• Your Pacemaker Procedure: What to Expect

    If you and your doctor decide that a pacemaker is the right treatment for your condition, your care team will explain how the small, battery-powered device will be implanted under your skin and how it will work to monitor your heart rate and send electrical signals to your heart.

    Before you receive a pacemaker  for a cardiac arrhythmia such as atrial fibrillation, your medical team will make sure you are aware of how the device works as well as any limitations to your normal activities that will be necessary after the procedure. Here we review some general information about pacemaker implantation.

    Testing Before Pacemaker Implantation 

    Before your pacemaker procedure, your doctor and medical team will recommend various tests to confirm that you are likely to benefit from having a pacemaker:

    • Electrocardiogram (EKG or ECG): This quick, painless test measures the heart’s electrical activity and records any disturbances in heart rhythm. Learn more about how an EKG works here.  
    • Stress Test: Sometimes your doctor will recommend that a stress test be performed along with an electrocardiogram to monitor your heart’s electrical activity during physical activity, such as walking on a treadmill or riding an exercise bike. Learn more about stress tests here. 
    • Echocardiogram: This test uses sound waves to create a moving picture of your heart. The information provided by this test can help your doctor see the heart’s chambers, walls, muscles and valves. Learn more about how an echocardiogram works here 
    • Holter Monitoring: Your doctor may recommend that you wear a device for several hours or up to 2 days as you go about your regular routine. The device, called a Holter monitor, records your heart’s rate and rhythm. Learn more about Holter monitoring here. 

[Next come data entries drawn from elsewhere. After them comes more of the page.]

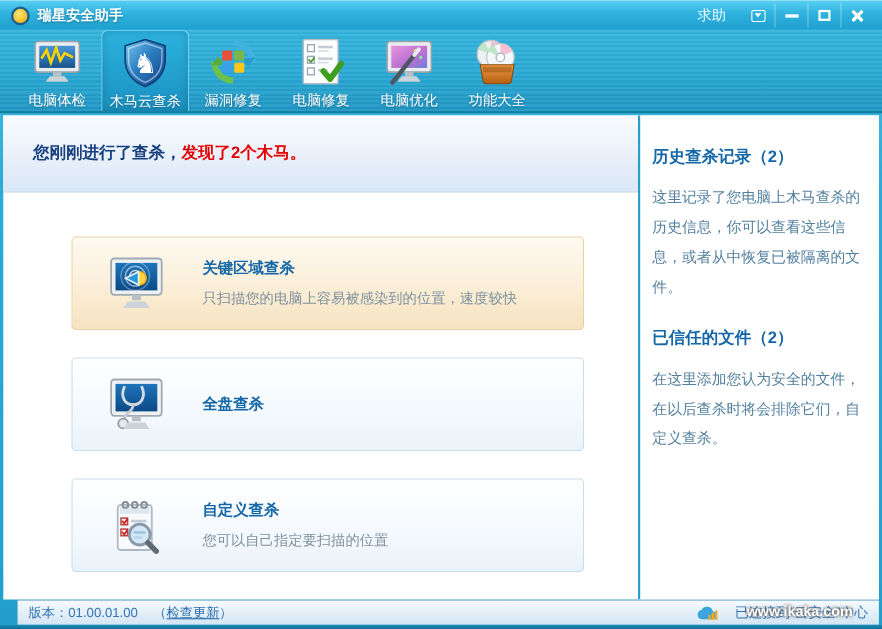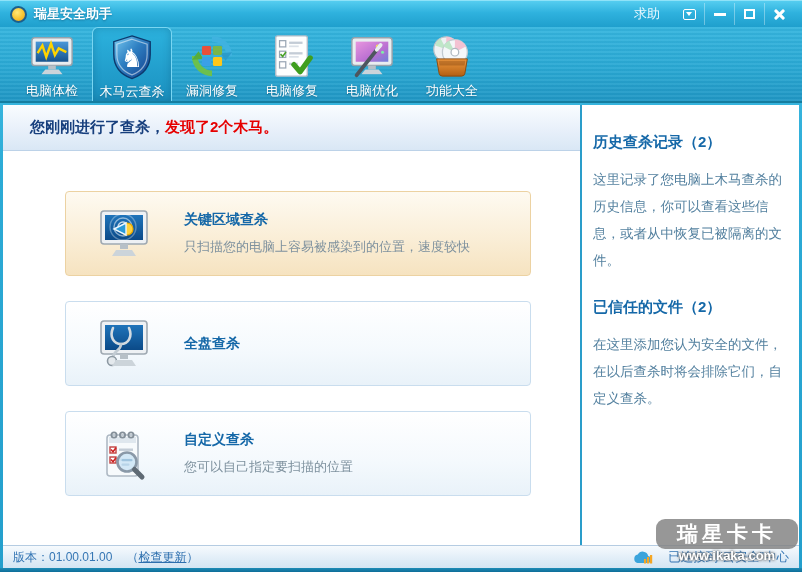--- a/index.html
+++ b/index.html
@@ -51,21 +51,21 @@
     background: linear-gradient(180deg,#2cb2de 0%, #1b91c0 100%);
     border: 1px solid #79d6f2; border-bottom: none; border-radius: 6px 6px 0 0;
     box-shadow: inset 0 0 8px rgba(0,50,80,.25);
   }
   .tb-icon { height: 48px; display: flex; align-items: center; justify-content: center; }
   .tb-label { color: #fff; font-size: 13px; margin-top: 2px; text-shadow: 0 1px 2px rgba(0,60,90,.5); white-space: nowrap; }
   
   .content { position: absolute; top: 105px; left: 3px; right: 3px; bottom: 27px;
     background: #fff; display: flex; }
   .main { width: 577px; flex: none; }
-  .banner { height: 46px; display: flex; align-items: center; padding-left: 27px;
+  .banner { height: 70px; display: flex; align-items: center; padding-left: 27px;
     background: linear-gradient(180deg,#f9fcff 0%, #e8f0fa 55%, #d9e7f5 100%);
     border-bottom: 1px solid #bcd2e8; font-size: 15px; font-weight: bold; }
   .banner .msg-normal { color: #173f7d; }
   .banner .msg-alert { color: #e60000; }
   .cards { padding: 28px 0 0 62px; display: flex; flex-direction: column; gap: 25px; margin-top: 12px; }
   .card { width: 466px; height: 85px; border-radius: 4px; display: flex; align-items: center;
     padding-left: 30px; cursor: pointer;
     background: linear-gradient(180deg,#ffffff 0%, #f4f9fd 60%, #e9f2f9 100%);
     border: 1px solid #c9ddee; }
   .card.highlighted {
@@ -73,21 +73,21 @@
     border: 1px solid #ecd2a2; }
   .card-icon { flex: none; margin-right: 32px; display: flex; }
   .card-title { color: #1568a8; font-size: 14px; font-weight: bold; }
   .card-desc { color: #7e919e; font-size: 13px; margin-top: 9px; }
   
   .sidebar { flex: 1; border-left: 2px solid #2a9dca; padding: 28px 16px 0 11px; background: #fff; }
   .side-title { color: #1568a8; font-size: 15px; font-weight: bold; cursor: pointer; }
   .side-body { color: #53809f; font-size: 13.5px; line-height: 2; margin-top: 14px; }
   .side-section + .side-section { margin-top: 24px; }
   
-  .statusbar { position: absolute; left: 3px; right: 3px; bottom: 4px; height: 23px;
+  .statusbar { position: absolute; left: 16px; right: 3px; bottom: 4px; height: 23px;
     display: flex; align-items: center; padding: 0 10px;
     background: linear-gradient(180deg,#f6fafd 0%, #e2eef8 55%, #d3e5f3 100%);
     border-top: 1px solid #b5cce2; font-size: 12px; color: #39c; color: #3576b4; }
   .version-text { color: #3576b4; }
   .update-wrap { margin-left: 14px; color: #3576b4; }
   .update-link { text-decoration: underline; cursor: pointer; color: #2d6fae; }
   .sb-spacer { flex: 1; }
   .conn { display: flex; align-items: center; gap: 13px; color: #3576b4; font-size: 12.5px; }
   .bottom-edge { position: absolute; left: 0; right: 0; bottom: 0; height: 4px;
     background: linear-gradient(180deg,#1e8cb6,#0e6d98); }
@@ -359,17 +359,16 @@
         <rect x="12" y="10" width="2.2" height="4.5" fill="#f5a623"></rect>
         <rect x="15" y="8" width="2.2" height="6.5" fill="#f5a623"></rect>
         <rect x="18" y="6" width="2.2" height="8.5" fill="#f5a623"></rect>
       </svg>
       <span>已连接到“云安全”中心</span>
     </span>
   </div>
   <div class="bottom-edge"></div>
 
   <div class="watermark">
-    <div class="wm-pill">瑞星卡卡</div>
     <div class="wm-url">www.ikaka.com</div>
   </div>
 
 </div>
 
 </body></html>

    Depending on your overall health and any risk factors, your doctor may recommend other tests as well.

    How a Pacemaker Is Implanted 

    Pacemaker implantation procedures are performed in a hospital and may take several hours. A specially trained cardiologist, called an electrophysiologist, leads a team of health professionals who work in the electrophysiology (EP) lab. You can learn more about electrophysiologists and atrial fibrillation care teams here.  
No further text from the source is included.